» Action item
Except for the pictures, output the records in full and exactly.

» Records provided

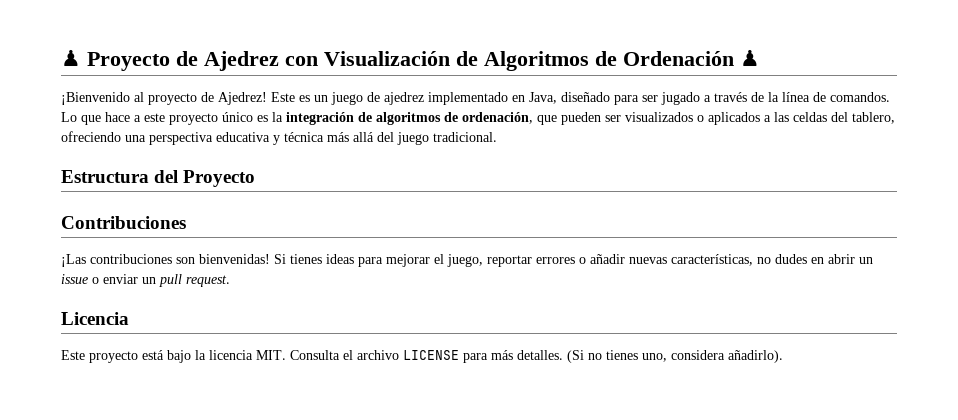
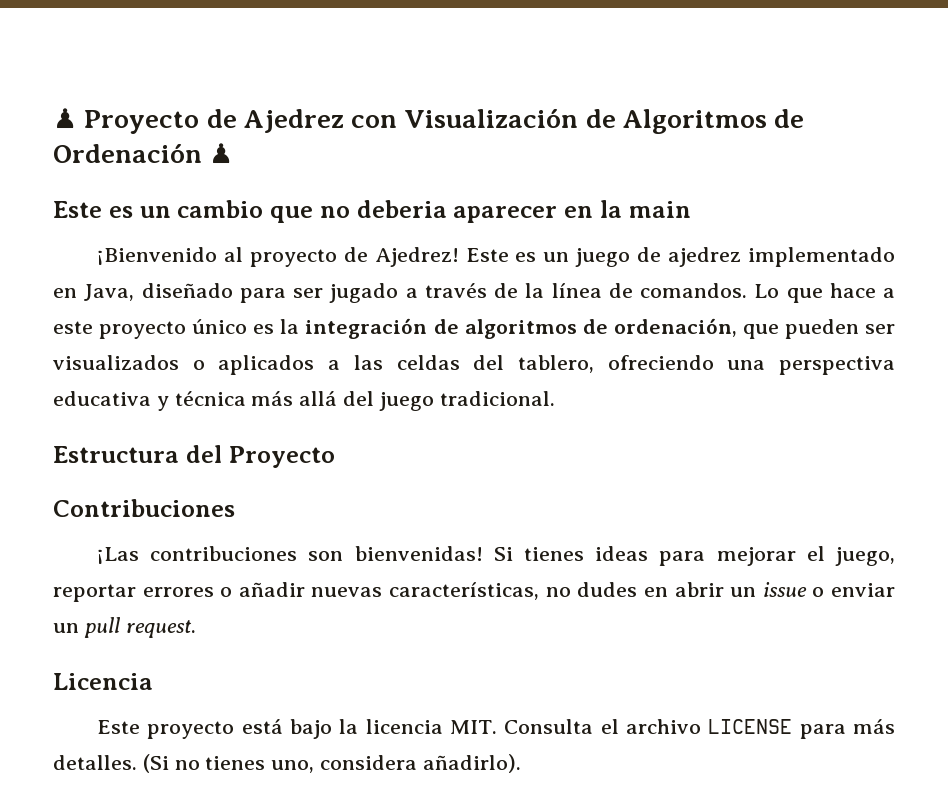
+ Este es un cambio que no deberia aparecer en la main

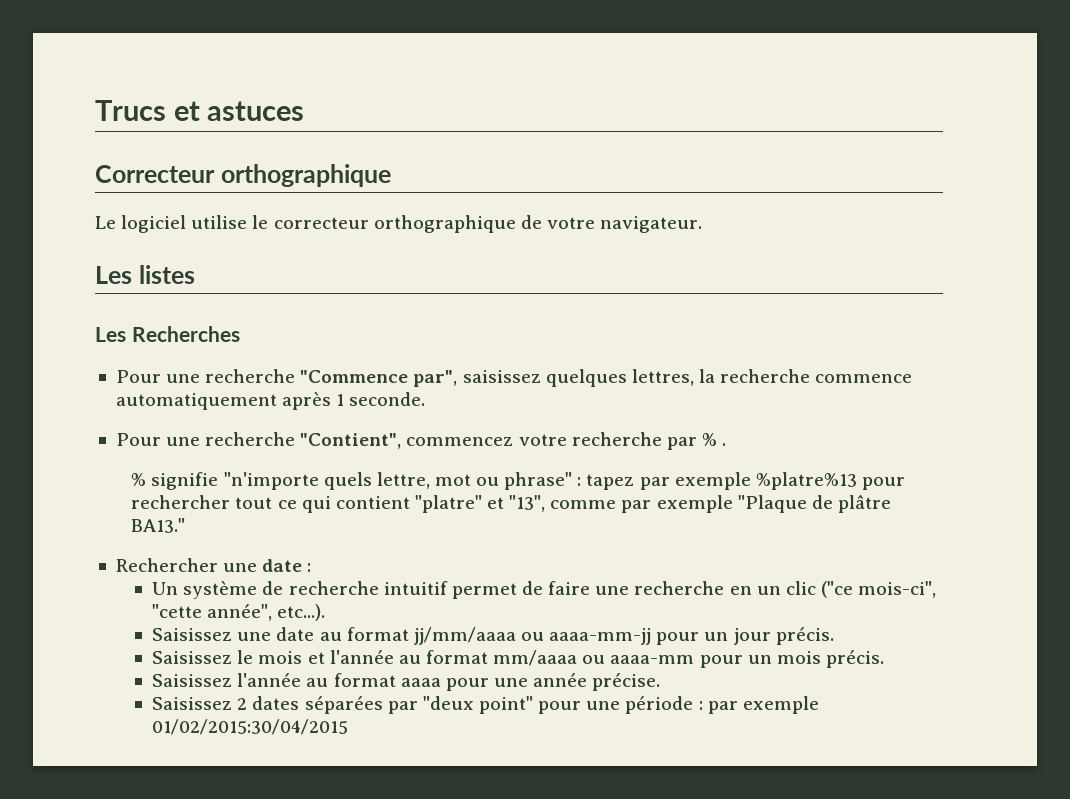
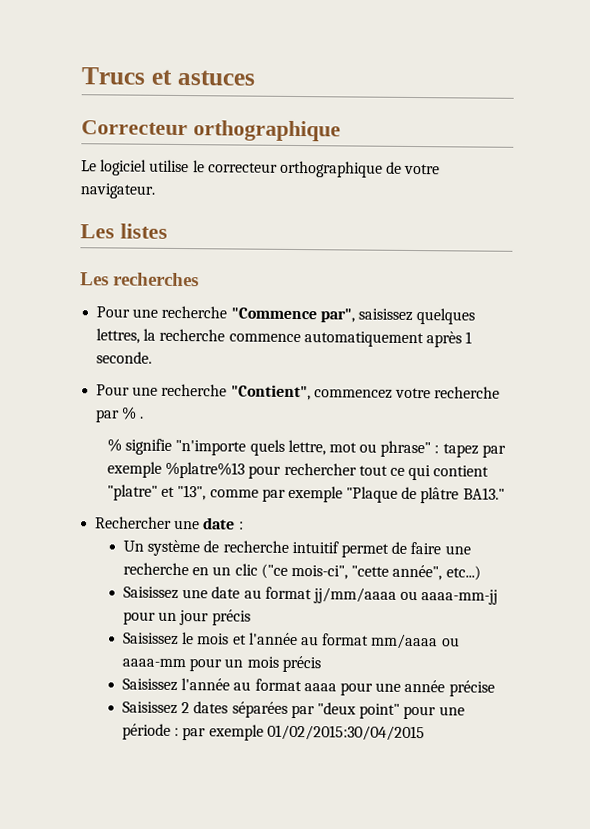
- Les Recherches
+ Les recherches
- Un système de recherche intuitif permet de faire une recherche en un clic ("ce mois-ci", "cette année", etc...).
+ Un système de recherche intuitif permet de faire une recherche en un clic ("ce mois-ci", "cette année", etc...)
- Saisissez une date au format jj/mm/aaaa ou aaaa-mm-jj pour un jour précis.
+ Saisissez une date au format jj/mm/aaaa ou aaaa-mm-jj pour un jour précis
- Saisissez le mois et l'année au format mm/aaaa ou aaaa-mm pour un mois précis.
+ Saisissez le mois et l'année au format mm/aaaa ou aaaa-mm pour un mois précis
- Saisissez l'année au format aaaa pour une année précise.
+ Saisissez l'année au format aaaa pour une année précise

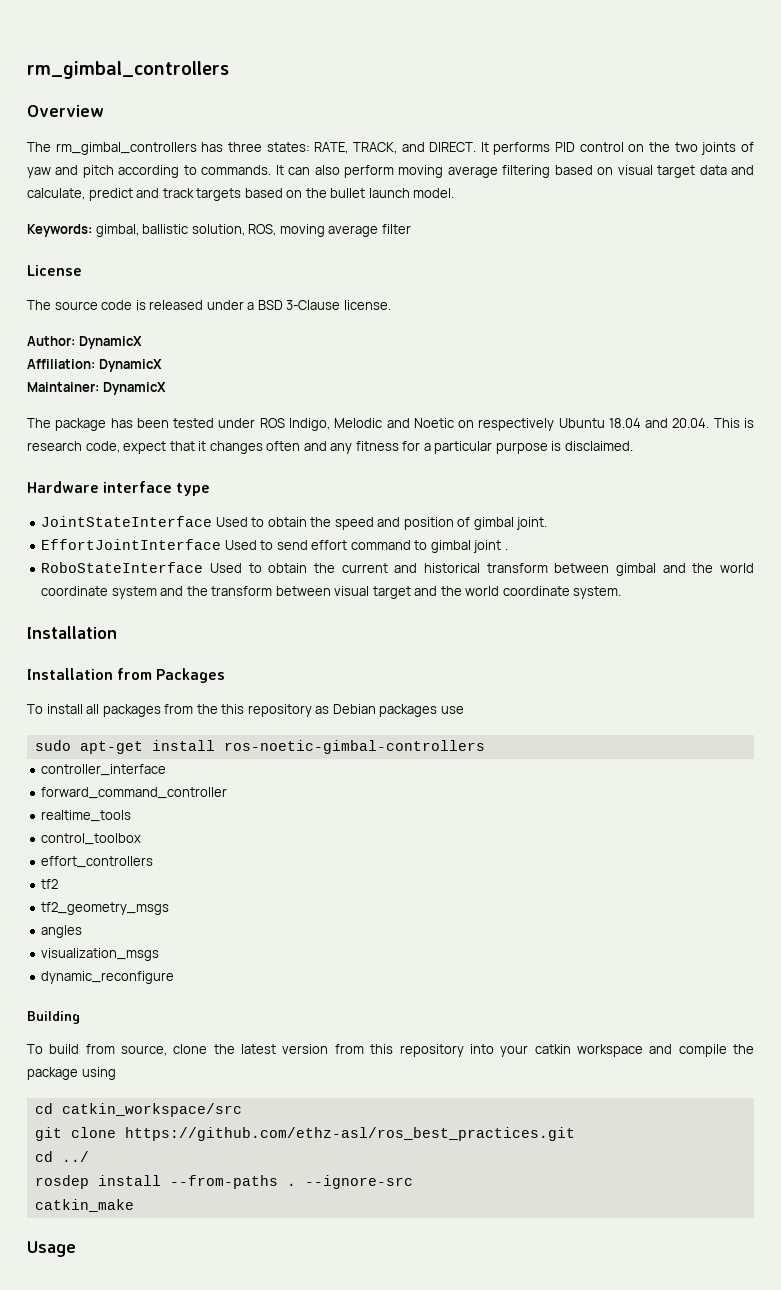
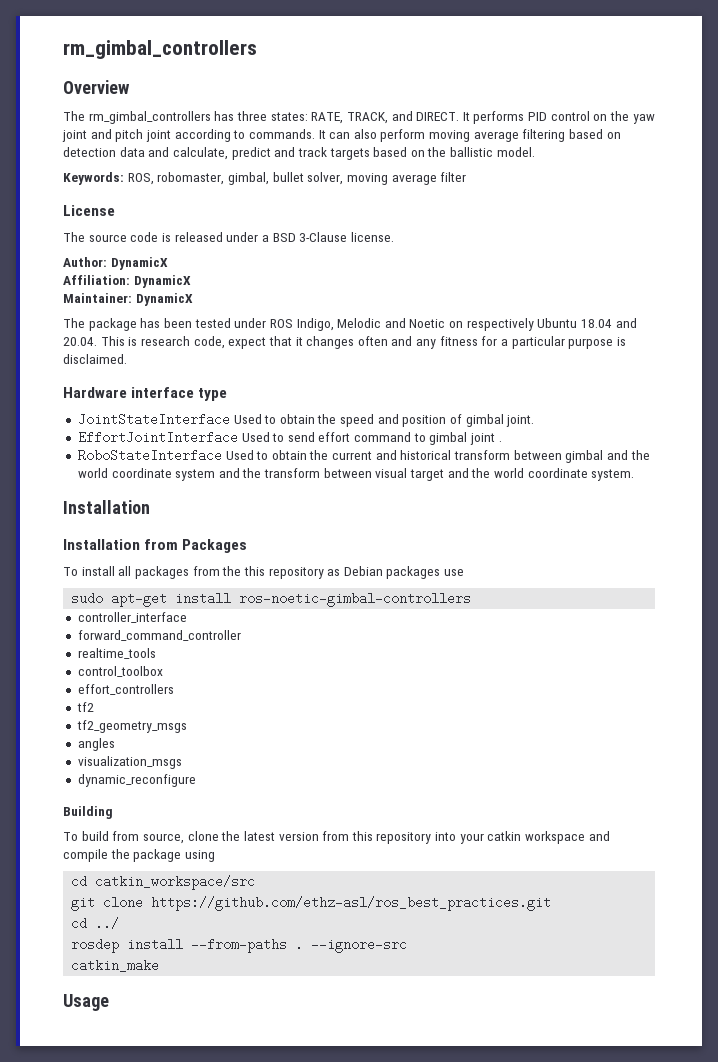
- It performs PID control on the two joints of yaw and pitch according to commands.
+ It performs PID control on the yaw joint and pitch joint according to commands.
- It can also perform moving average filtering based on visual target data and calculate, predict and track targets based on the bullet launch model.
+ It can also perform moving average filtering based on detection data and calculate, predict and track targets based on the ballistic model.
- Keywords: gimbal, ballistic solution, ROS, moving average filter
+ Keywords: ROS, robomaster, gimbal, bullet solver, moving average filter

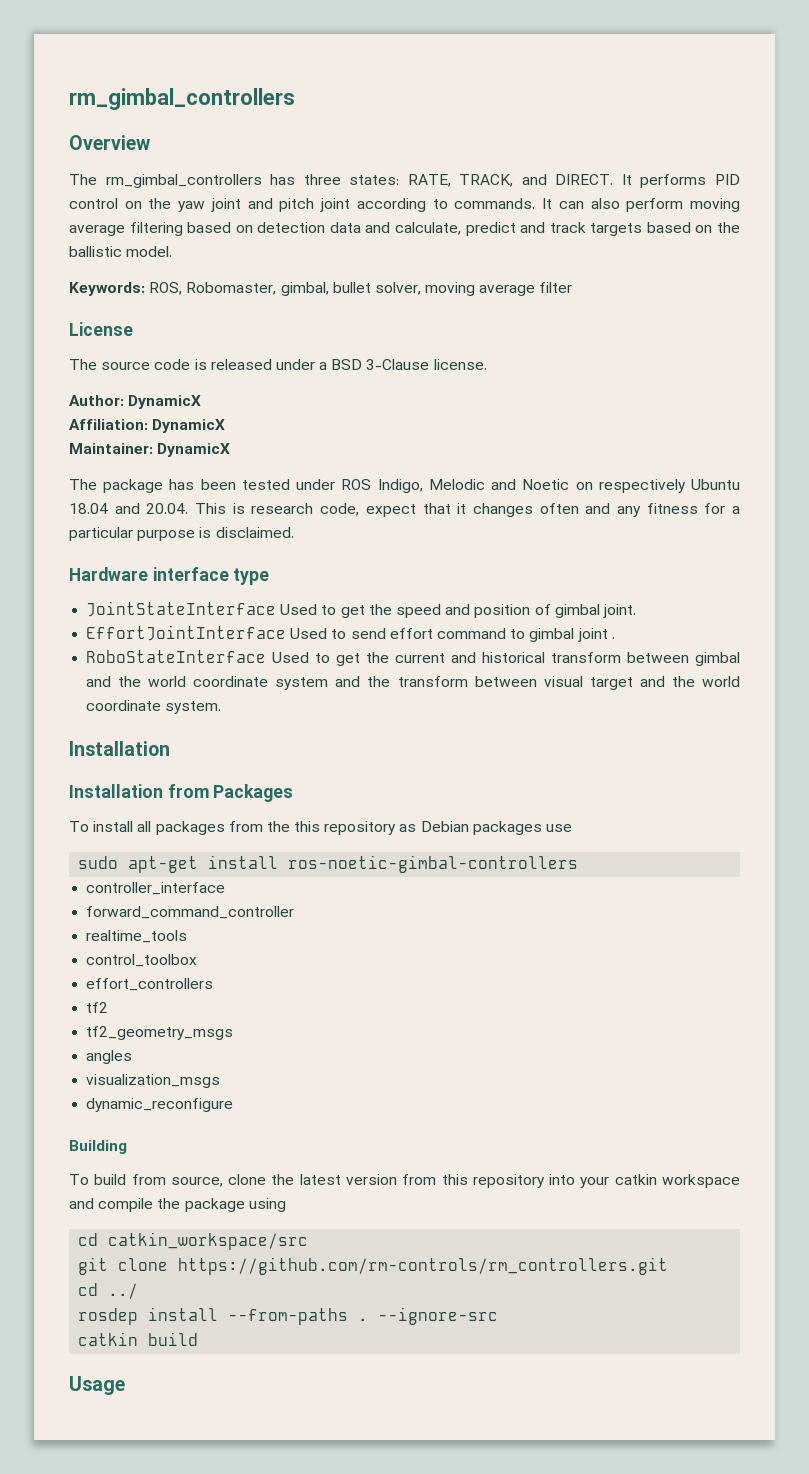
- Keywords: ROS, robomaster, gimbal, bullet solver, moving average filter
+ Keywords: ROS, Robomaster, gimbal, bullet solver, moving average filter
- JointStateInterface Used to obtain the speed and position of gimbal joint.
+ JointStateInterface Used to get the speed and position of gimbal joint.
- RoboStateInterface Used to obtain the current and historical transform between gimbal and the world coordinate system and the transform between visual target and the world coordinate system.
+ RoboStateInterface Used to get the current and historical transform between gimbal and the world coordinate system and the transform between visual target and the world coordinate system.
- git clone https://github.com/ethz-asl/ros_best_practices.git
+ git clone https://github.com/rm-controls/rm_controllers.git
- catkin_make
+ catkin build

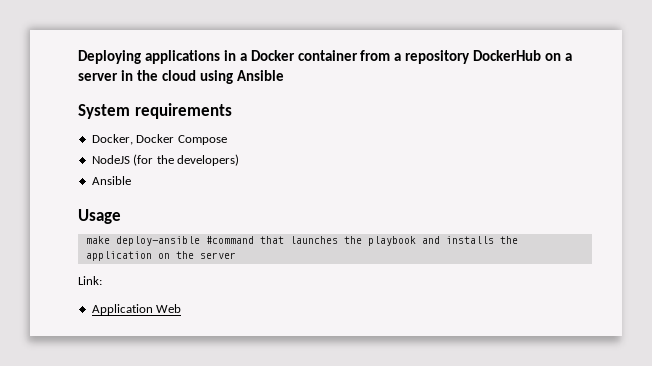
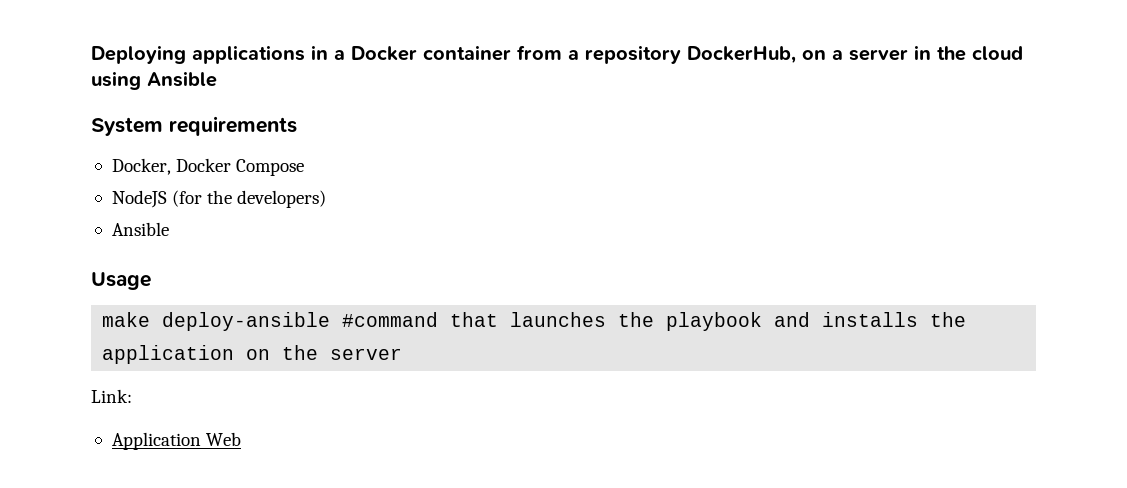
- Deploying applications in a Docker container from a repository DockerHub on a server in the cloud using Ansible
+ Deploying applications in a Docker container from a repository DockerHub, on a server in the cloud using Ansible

» Exercise output
+ Este es un cambio que no deberia aparecer en la main

- Les Recherches
+ Les recherches
- Un système de recherche intuitif permet de faire une recherche en un clic ("ce mois-ci", "cette année", etc...).
+ Un système de recherche intuitif permet de faire une recherche en un clic ("ce mois-ci", "cette année", etc...)
- Saisissez une date au format jj/mm/aaaa ou aaaa-mm-jj pour un jour précis.
+ Saisissez une date au format jj/mm/aaaa ou aaaa-mm-jj pour un jour précis
- Saisissez le mois et l'année au format mm/aaaa ou aaaa-mm pour un mois précis.
+ Saisissez le mois et l'année au format mm/aaaa ou aaaa-mm pour un mois précis
- Saisissez l'année au format aaaa pour une année précise.
+ Saisissez l'année au format aaaa pour une année précise

- It performs PID control on the two joints of yaw and pitch according to commands.
+ It performs PID control on the yaw joint and pitch joint according to commands.
- It can also perform moving average filtering based on visual target data and calculate, predict and track targets based on the bullet launch model.
+ It can also perform moving average filtering based on detection data and calculate, predict and track targets based on the ballistic model.
- Keywords: gimbal, ballistic solution, ROS, moving average filter
+ Keywords: ROS, robomaster, gimbal, bullet solver, moving average filter

- Keywords: ROS, robomaster, gimbal, bullet solver, moving average filter
+ Keywords: ROS, Robomaster, gimbal, bullet solver, moving average filter
- JointStateInterface Used to obtain the speed and position of gimbal joint.
+ JointStateInterface Used to get the speed and position of gimbal joint.
- RoboStateInterface Used to obtain the current and historical transform between gimbal and the world coordinate system and the transform between visual target and the world coordinate system.
+ RoboStateInterface Used to get the current and historical transform between gimbal and the world coordinate system and the transform between visual target and the world coordinate system.
- git clone https://github.com/ethz-asl/ros_best_practices.git
+ git clone https://github.com/rm-controls/rm_controllers.git
- catkin_make
+ catkin build

- Deploying applications in a Docker container from a repository DockerHub on a server in the cloud using Ansible
+ Deploying applications in a Docker container from a repository DockerHub, on a server in the cloud using Ansible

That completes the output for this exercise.